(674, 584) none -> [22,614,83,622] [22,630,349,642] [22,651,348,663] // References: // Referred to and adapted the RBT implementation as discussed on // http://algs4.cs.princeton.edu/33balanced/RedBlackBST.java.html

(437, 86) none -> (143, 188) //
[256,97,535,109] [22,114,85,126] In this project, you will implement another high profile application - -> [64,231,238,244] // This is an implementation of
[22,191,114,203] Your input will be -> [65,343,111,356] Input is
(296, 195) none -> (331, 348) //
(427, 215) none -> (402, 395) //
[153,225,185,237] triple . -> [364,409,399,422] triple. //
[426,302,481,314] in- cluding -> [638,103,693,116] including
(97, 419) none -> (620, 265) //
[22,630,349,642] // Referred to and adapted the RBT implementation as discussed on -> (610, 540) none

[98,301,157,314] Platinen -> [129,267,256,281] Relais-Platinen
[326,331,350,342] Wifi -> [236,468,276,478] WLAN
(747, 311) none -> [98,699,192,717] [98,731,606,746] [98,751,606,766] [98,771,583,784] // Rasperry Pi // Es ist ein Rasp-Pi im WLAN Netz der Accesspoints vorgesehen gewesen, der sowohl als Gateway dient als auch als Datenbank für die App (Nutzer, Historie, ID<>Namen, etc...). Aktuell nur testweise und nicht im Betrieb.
* * *
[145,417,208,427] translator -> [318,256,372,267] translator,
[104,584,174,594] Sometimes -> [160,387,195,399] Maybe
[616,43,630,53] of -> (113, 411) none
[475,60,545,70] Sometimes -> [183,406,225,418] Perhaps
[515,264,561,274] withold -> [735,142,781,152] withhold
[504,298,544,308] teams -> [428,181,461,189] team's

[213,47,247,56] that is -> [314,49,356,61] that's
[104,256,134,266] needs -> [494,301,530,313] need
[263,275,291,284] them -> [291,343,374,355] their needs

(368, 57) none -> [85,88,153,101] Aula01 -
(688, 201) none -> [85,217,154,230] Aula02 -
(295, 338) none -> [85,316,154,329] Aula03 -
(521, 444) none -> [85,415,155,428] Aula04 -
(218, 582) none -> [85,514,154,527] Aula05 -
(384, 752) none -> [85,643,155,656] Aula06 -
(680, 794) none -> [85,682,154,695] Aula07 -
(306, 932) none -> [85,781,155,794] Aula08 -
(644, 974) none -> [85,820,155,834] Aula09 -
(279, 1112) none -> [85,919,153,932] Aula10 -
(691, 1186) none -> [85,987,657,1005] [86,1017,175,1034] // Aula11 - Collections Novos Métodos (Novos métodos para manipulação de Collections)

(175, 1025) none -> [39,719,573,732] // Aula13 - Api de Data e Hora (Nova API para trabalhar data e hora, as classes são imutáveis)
* * *
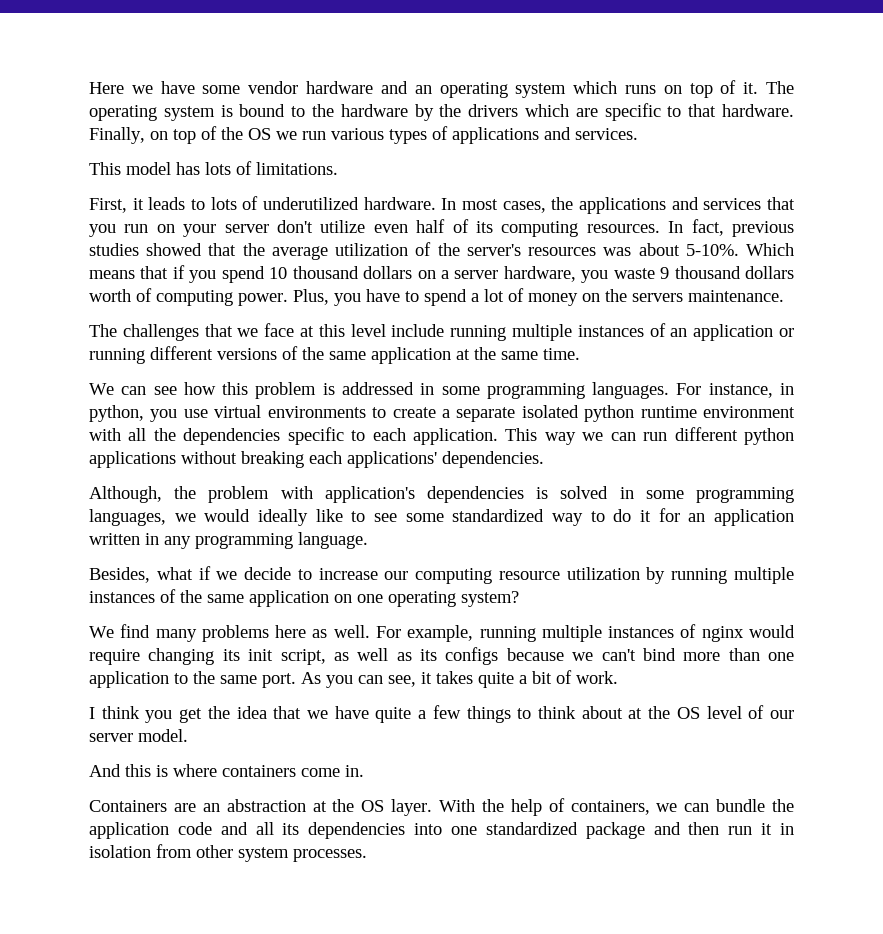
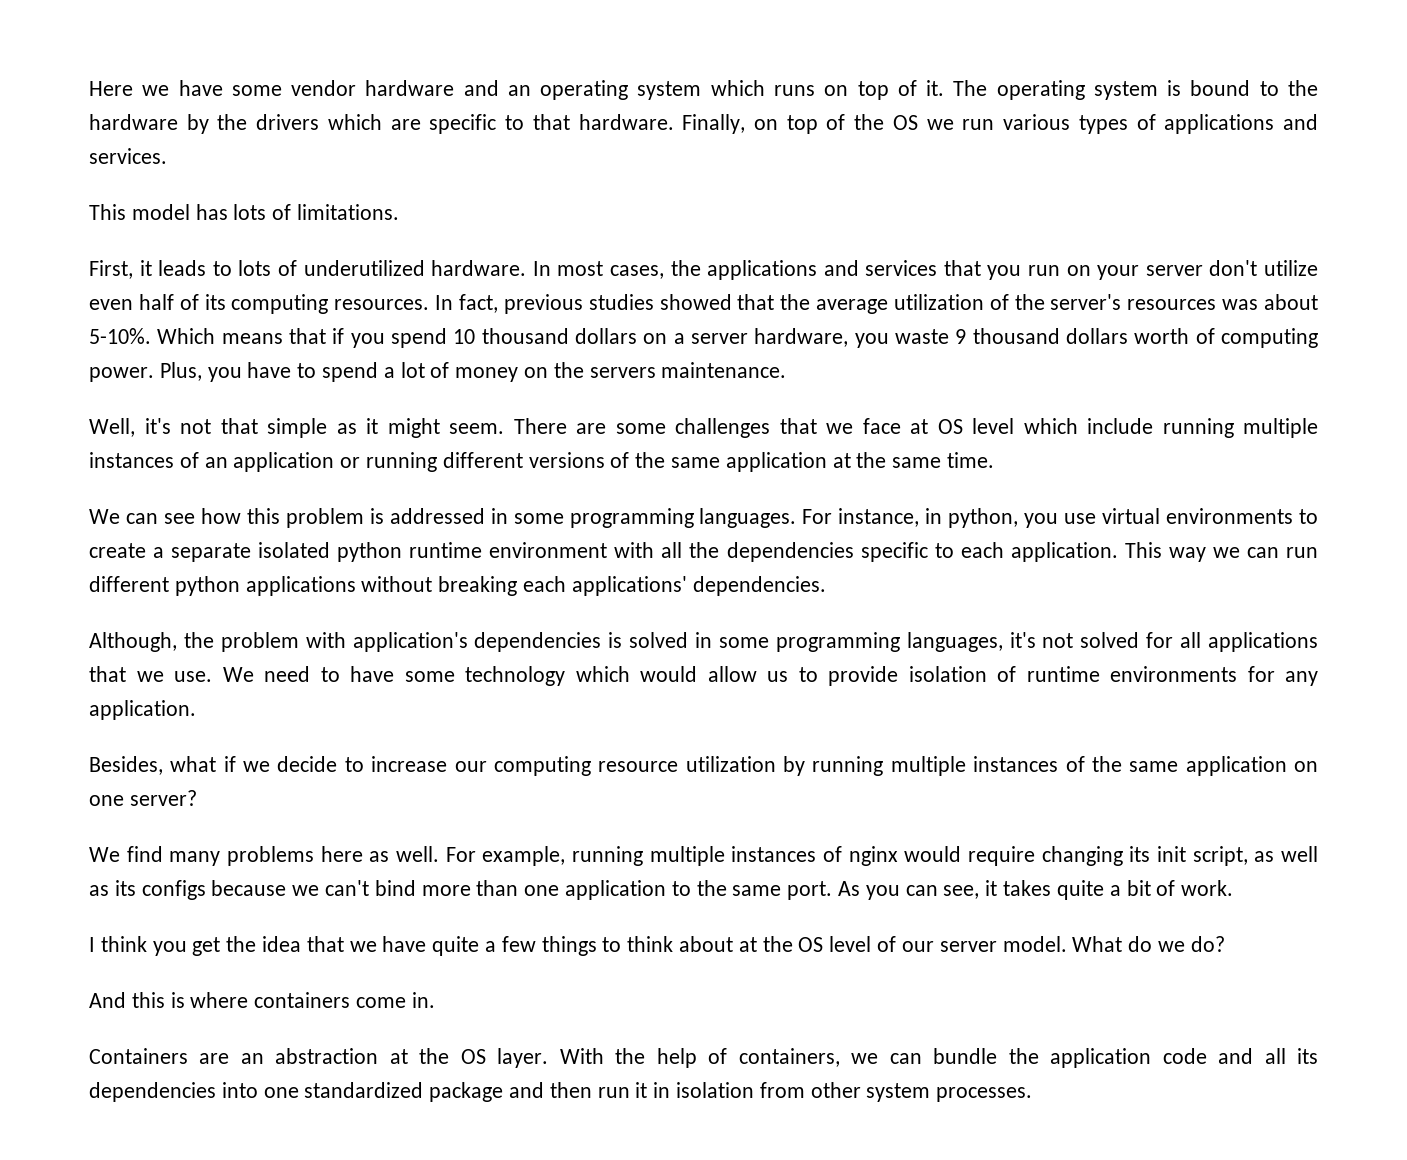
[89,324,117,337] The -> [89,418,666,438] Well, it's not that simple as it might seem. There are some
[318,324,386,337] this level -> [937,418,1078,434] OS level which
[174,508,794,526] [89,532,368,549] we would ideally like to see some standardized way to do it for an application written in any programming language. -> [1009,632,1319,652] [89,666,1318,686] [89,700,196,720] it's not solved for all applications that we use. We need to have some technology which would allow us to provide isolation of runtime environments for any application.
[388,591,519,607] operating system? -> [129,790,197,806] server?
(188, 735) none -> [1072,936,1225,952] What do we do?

[EXERCISE DIRECTIONS]
The lines above, starting at the one with "[504,298,544,308] teams ->" and ending at the one with "(175, 1025) none", are the only ones to return, exactly as written.

[EXERCISE ANSWER]
[504,298,544,308] teams -> [428,181,461,189] team's

[213,47,247,56] that is -> [314,49,356,61] that's
[104,256,134,266] needs -> [494,301,530,313] need
[263,275,291,284] them -> [291,343,374,355] their needs

(368, 57) none -> [85,88,153,101] Aula01 -
(688, 201) none -> [85,217,154,230] Aula02 -
(295, 338) none -> [85,316,154,329] Aula03 -
(521, 444) none -> [85,415,155,428] Aula04 -
(218, 582) none -> [85,514,154,527] Aula05 -
(384, 752) none -> [85,643,155,656] Aula06 -
(680, 794) none -> [85,682,154,695] Aula07 -
(306, 932) none -> [85,781,155,794] Aula08 -
(644, 974) none -> [85,820,155,834] Aula09 -
(279, 1112) none -> [85,919,153,932] Aula10 -
(691, 1186) none -> [85,987,657,1005] [86,1017,175,1034] // Aula11 - Collections Novos Métodos (Novos métodos para manipulação de Collections)

(175, 1025) none -> [39,719,573,732] // Aula13 - Api de Data e Hora (Nova API para trabalhar data e hora, as classes são imutáveis)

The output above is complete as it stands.